Try it => Pull every line containing "page" from the entries.
*** Begin section ***
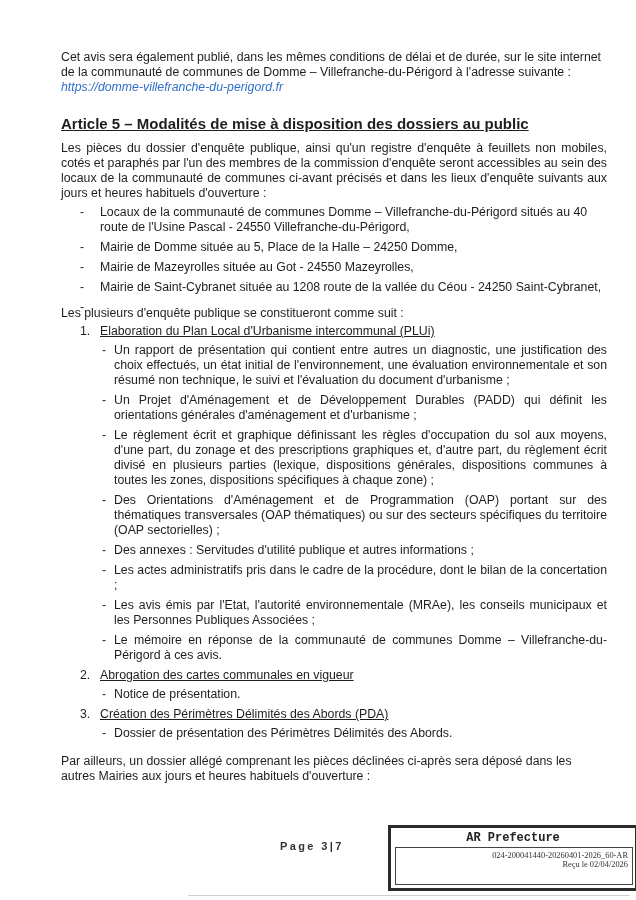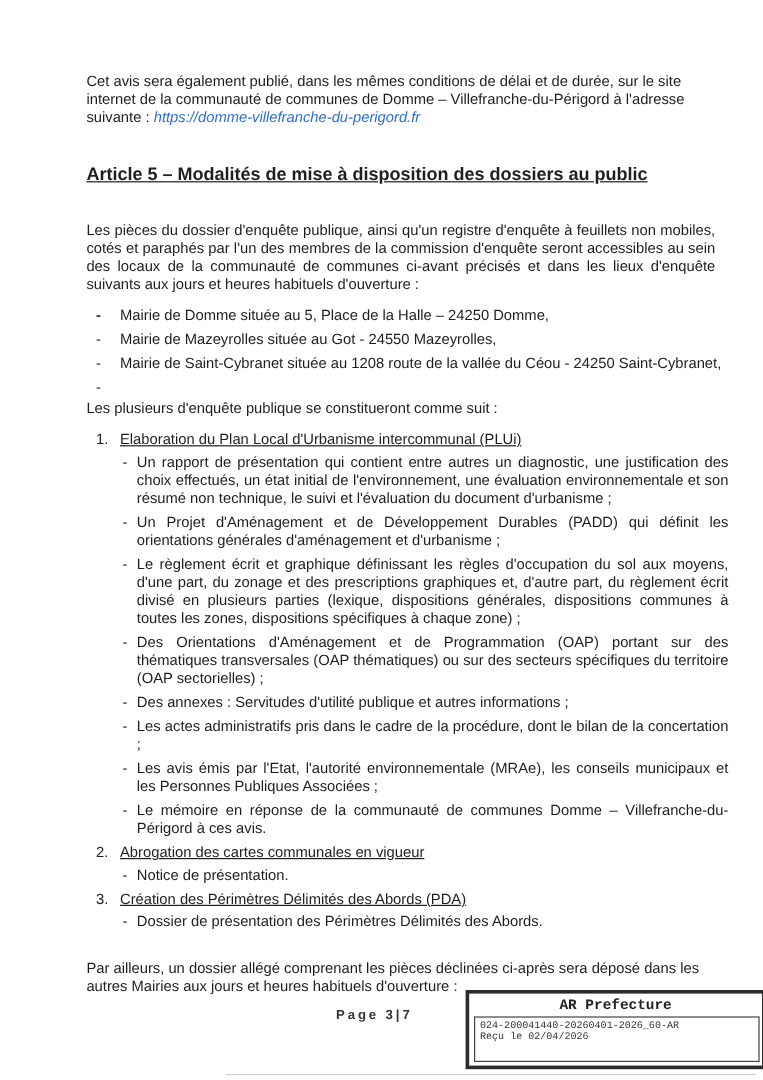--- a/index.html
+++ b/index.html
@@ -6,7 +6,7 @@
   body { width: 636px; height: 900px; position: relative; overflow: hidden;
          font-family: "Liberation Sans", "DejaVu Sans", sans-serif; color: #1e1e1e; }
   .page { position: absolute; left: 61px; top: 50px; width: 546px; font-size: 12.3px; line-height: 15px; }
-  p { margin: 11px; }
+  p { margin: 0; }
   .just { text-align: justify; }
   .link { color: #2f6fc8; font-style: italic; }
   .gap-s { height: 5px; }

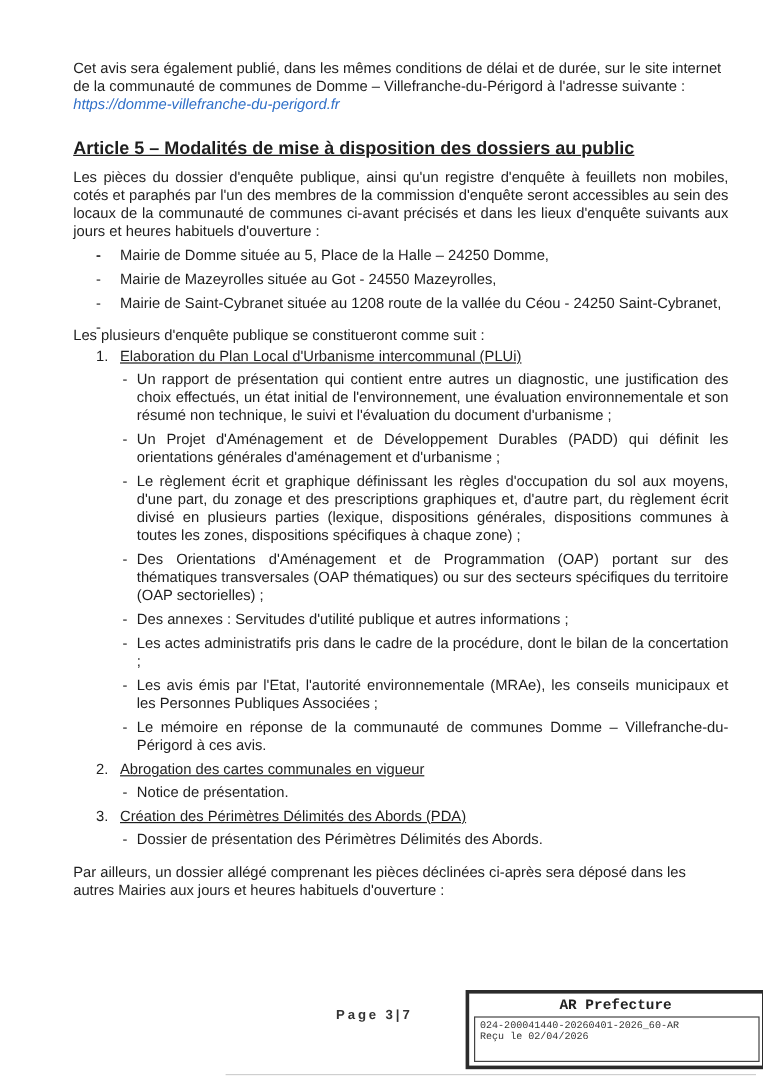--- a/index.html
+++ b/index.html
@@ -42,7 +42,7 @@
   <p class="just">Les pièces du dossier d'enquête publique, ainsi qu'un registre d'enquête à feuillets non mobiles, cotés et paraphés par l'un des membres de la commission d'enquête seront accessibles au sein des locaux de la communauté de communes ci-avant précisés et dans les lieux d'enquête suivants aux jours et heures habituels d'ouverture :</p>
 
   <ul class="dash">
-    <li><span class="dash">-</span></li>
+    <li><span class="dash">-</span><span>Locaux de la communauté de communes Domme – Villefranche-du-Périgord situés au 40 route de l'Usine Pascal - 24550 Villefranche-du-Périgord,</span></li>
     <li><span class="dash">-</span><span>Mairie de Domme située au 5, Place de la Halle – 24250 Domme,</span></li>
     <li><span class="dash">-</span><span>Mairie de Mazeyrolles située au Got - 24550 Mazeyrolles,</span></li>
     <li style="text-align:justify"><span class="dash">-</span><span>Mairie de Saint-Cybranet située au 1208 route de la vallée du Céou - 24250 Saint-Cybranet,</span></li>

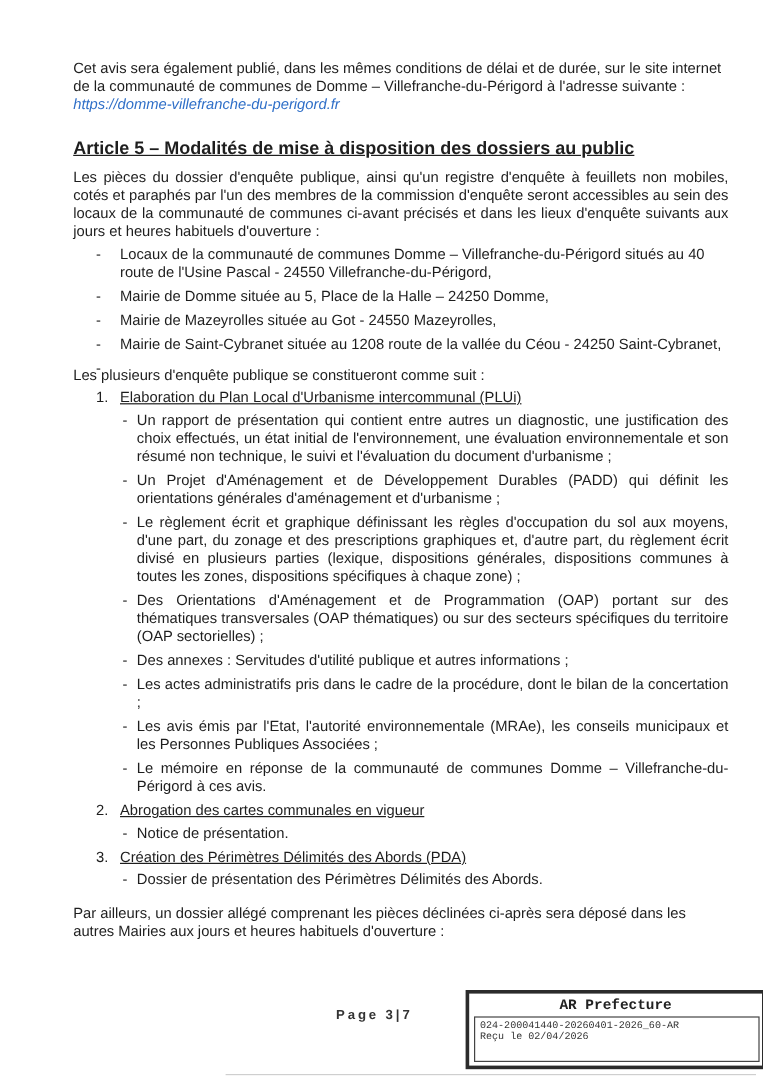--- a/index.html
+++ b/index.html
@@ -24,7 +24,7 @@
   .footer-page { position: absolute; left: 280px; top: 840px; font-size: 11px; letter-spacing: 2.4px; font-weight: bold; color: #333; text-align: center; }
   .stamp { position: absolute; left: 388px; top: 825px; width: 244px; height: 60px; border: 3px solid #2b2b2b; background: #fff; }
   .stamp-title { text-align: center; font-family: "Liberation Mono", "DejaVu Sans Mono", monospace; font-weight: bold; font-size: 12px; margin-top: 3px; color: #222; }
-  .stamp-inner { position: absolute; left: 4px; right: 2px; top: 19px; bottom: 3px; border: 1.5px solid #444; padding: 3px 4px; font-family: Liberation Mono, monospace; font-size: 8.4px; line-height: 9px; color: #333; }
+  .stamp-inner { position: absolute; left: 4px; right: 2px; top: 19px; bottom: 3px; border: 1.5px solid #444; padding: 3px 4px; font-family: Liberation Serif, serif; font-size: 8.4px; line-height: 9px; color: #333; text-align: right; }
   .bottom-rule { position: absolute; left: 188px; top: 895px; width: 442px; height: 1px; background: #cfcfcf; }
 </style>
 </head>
*** End section ***
*** Begin section ***
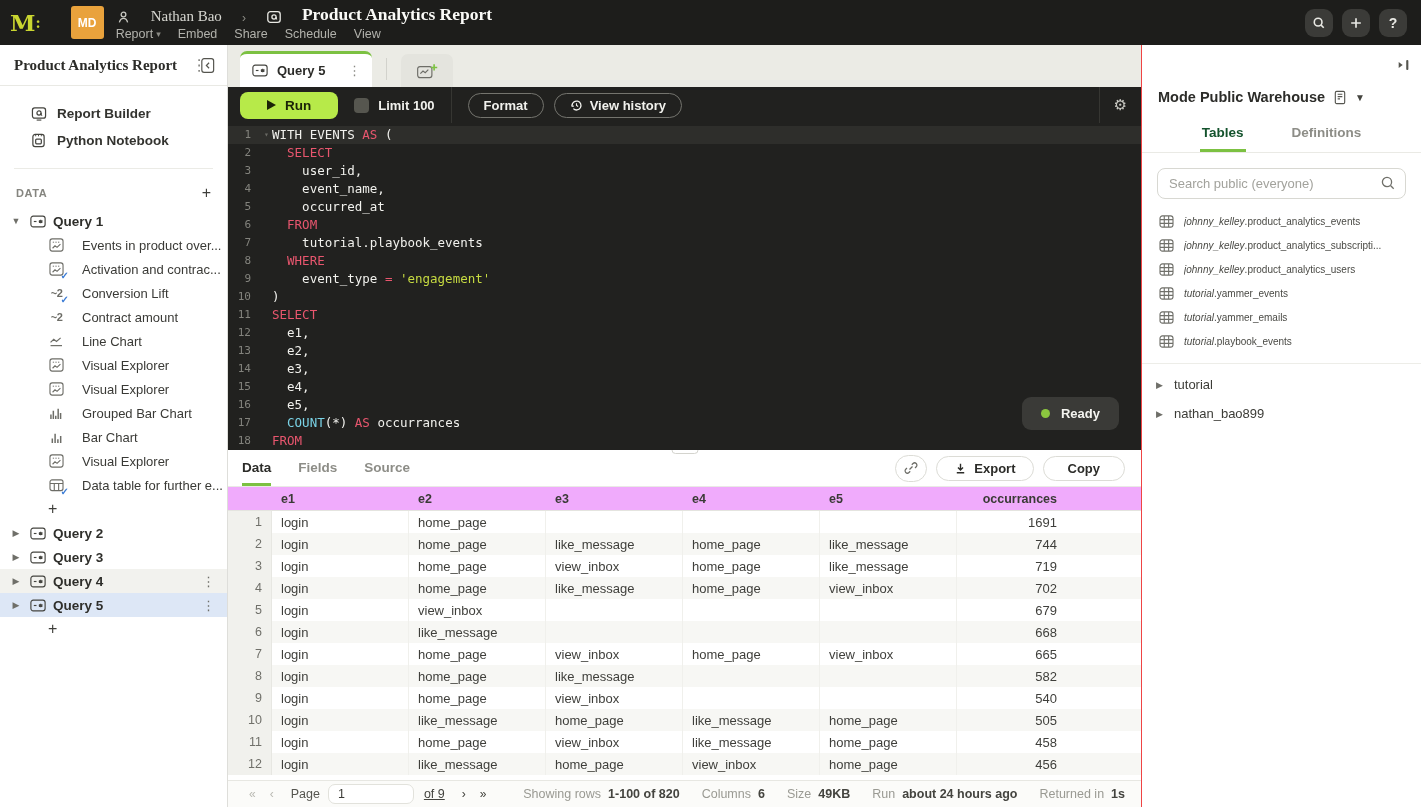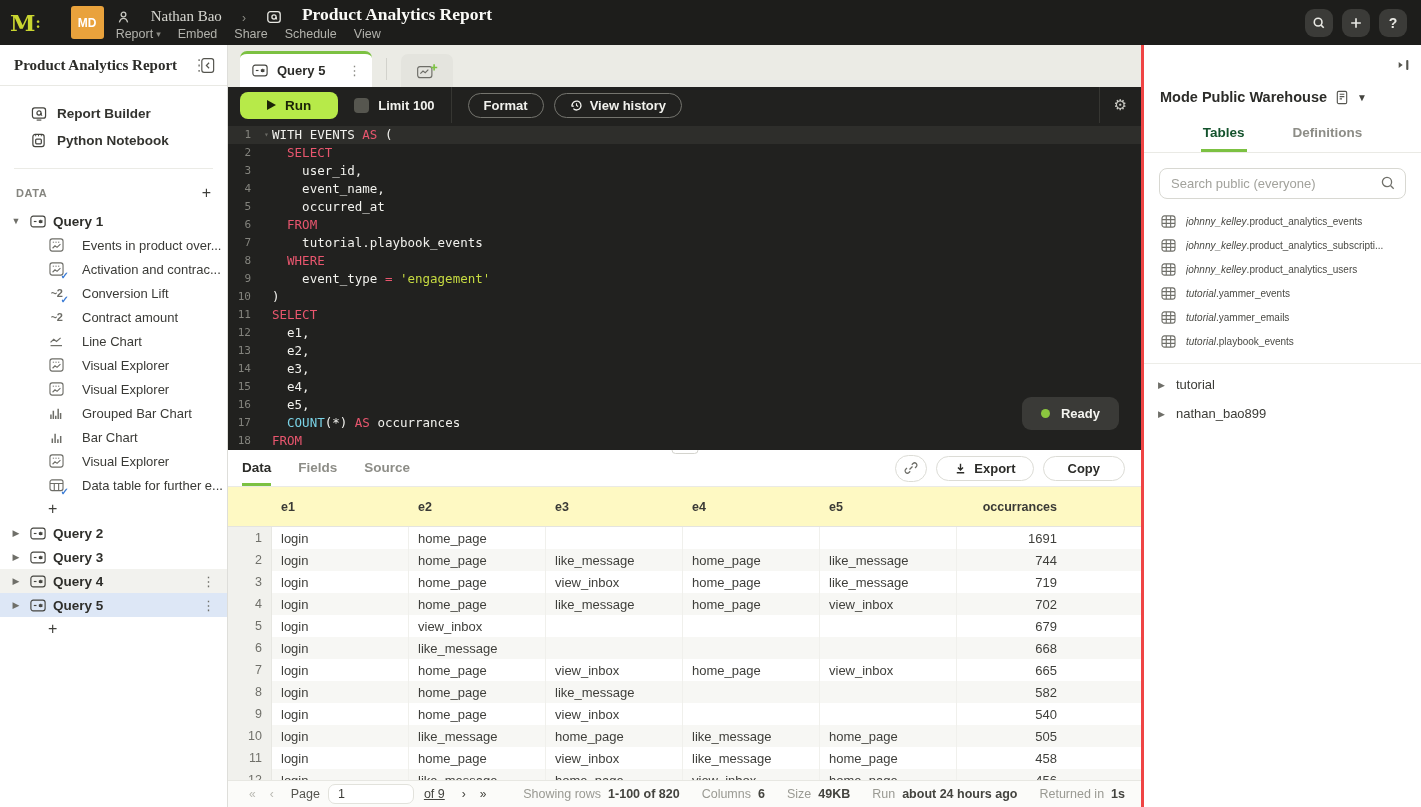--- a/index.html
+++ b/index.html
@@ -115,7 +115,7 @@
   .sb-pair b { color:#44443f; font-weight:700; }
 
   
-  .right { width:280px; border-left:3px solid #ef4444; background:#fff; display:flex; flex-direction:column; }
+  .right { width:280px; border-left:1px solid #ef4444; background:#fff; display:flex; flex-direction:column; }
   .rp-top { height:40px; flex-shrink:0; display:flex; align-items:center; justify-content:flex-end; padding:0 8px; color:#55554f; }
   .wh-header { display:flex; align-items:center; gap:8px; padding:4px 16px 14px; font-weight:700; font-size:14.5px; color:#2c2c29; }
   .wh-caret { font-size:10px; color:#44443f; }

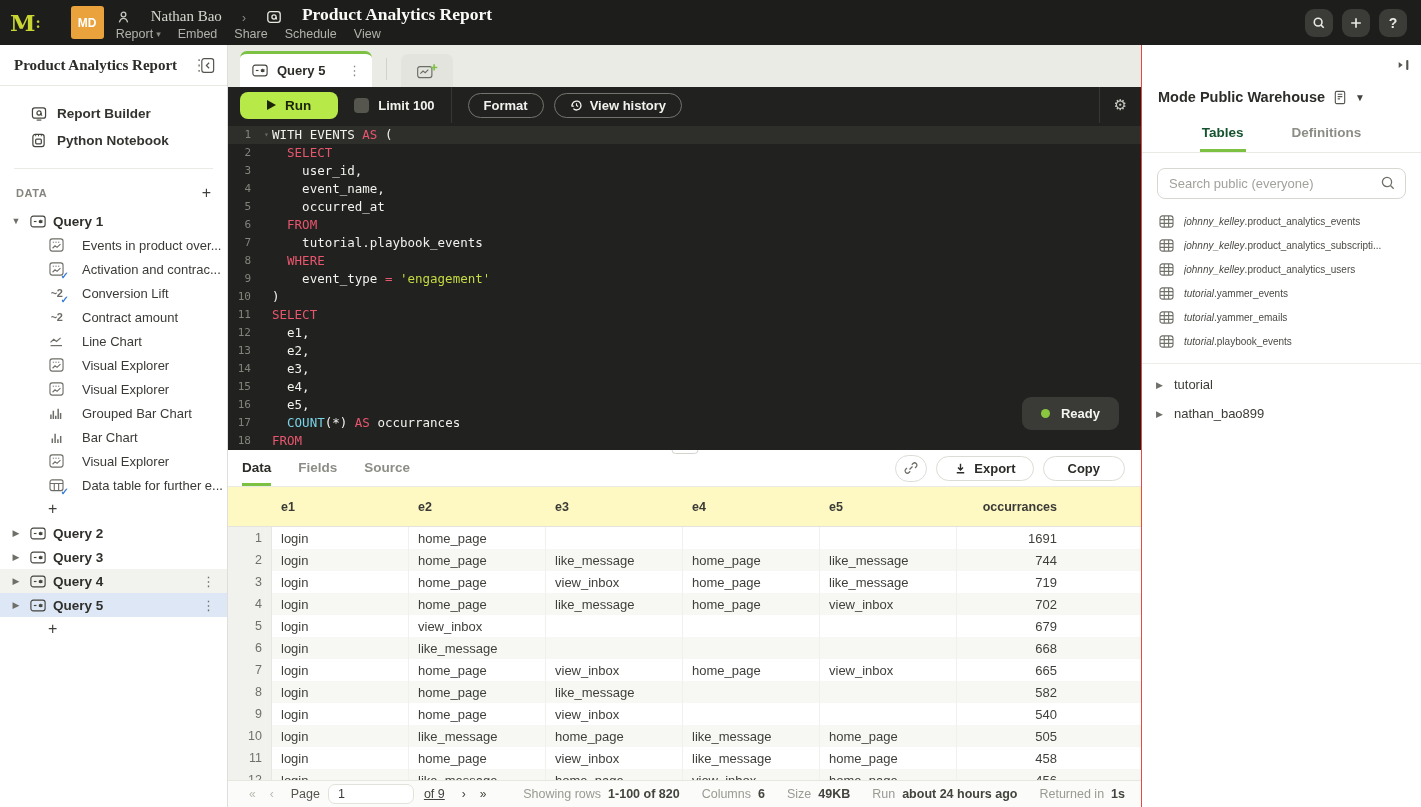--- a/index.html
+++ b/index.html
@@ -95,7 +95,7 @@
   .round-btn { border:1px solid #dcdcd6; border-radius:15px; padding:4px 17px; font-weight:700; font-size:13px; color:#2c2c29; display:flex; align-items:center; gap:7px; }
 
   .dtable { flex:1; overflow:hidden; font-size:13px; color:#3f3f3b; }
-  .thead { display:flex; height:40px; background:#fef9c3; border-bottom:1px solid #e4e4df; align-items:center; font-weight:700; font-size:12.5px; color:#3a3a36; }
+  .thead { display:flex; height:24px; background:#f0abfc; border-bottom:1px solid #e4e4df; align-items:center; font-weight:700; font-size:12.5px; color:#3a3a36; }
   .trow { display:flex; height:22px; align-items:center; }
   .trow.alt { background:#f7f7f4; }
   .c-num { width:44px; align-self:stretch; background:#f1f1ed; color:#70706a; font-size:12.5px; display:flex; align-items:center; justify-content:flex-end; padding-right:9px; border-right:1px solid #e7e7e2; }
*** End section ***
*** Begin section ***
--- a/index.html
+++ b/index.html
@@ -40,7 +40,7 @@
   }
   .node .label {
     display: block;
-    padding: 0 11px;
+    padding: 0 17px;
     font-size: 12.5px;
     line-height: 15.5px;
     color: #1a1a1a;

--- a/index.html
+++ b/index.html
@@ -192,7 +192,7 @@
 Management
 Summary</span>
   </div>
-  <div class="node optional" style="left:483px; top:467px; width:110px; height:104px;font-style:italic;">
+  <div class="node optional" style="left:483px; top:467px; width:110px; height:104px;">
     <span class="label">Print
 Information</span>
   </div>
*** End section ***
Output of the task =>
   .page { position: absolute; left: 61px; top: 50px; width: 546px; font-size: 12.3px; line-height: 15px; }
   .footer-page { position: absolute; left: 280px; top: 840px; font-size: 11px; letter-spacing: 2.4px; font-weight: bold; color: #333; text-align: center; }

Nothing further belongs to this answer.